Life and death always makes for better stories but there were some episodic shows that managed to defy the odds; shows like Northern Exposure, 30-Something, The Wonder Years, even Doggy Howser which dealt with interesting characters.

But those are gone... for now anyways.

And there's a whole other crowd who like horror and supernatural thrillers. These are the 18-24 group and they are looking for every film of that genre that they can find. And they don't necessarily want to see new movies.

Ghostkeeper is a good example. It had it's little run way back in 1981 to about 1986 and disappeared. For the most part, it was forgotten. Then some of those kids in Germany discovered an old VHS cassette in horrible condition and started circulating it.

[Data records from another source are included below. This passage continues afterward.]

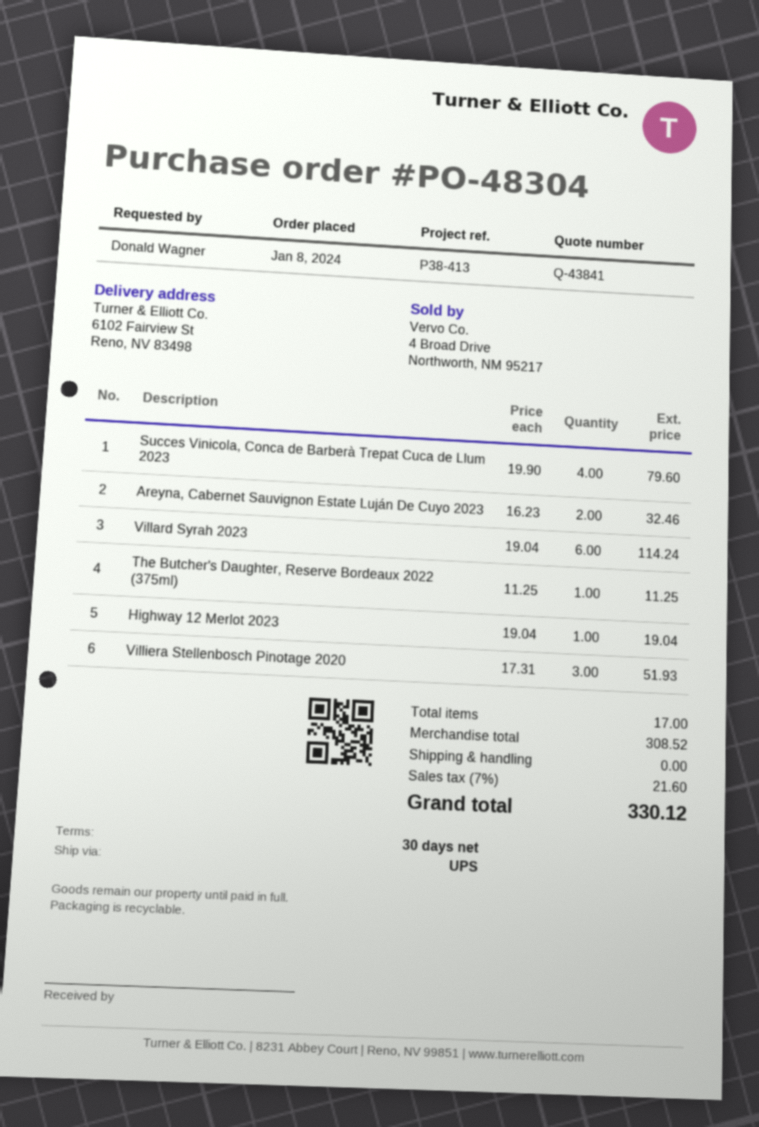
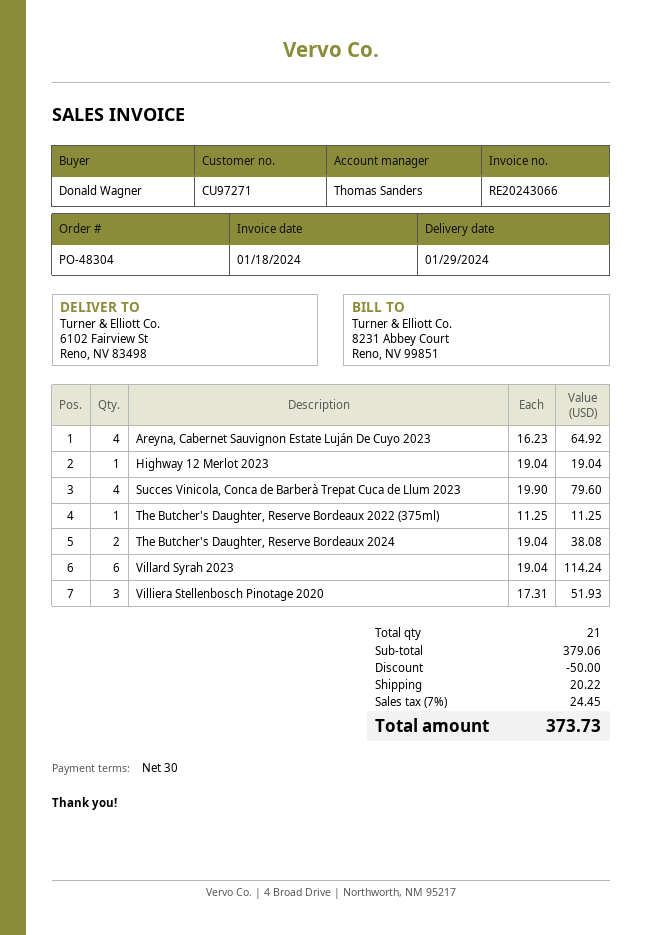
Areyna, Cabernet Sauvignon Estate Luján De Cuyo 2023: 2 x 16.23 = 32.46 -> 4 x 16.23 = 64.92
The Butcher's Daughter, Reserve Bordeaux 2024: none -> 2 x 19.04 = 38.08
total quantity: 17 -> 21
subtotal: 308.52 -> 379.06
discount: none -> 50.00
shipping: 0.00 -> 20.22
tax: 7% = 21.60 -> 7% = 24.45
total: 330.12 -> 373.73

Then I got a call from a horror magazine writer in England wanting to interview me. And then a small but faithful group of kids found it in Toronto and asked me to go introduce it. If you've been with me a long time, I won't bother to explain more but...

... because of them, I'm going to re-release Ghostkeeper in the next few weeks.

All because of the 18-24's.

I like them. I really like them.

And it's not only my "forgotten" film, I've heard from other writers and directors who have experienced the same thing. My friend Paul Lynch has a handful of them, including the original Prom Night (which has it's own Facebook) and Humungus (don't ask).

So while the big networks wallow in their quest to grab and hold the 18-24's, I'm satisfied with my little piece of the pie.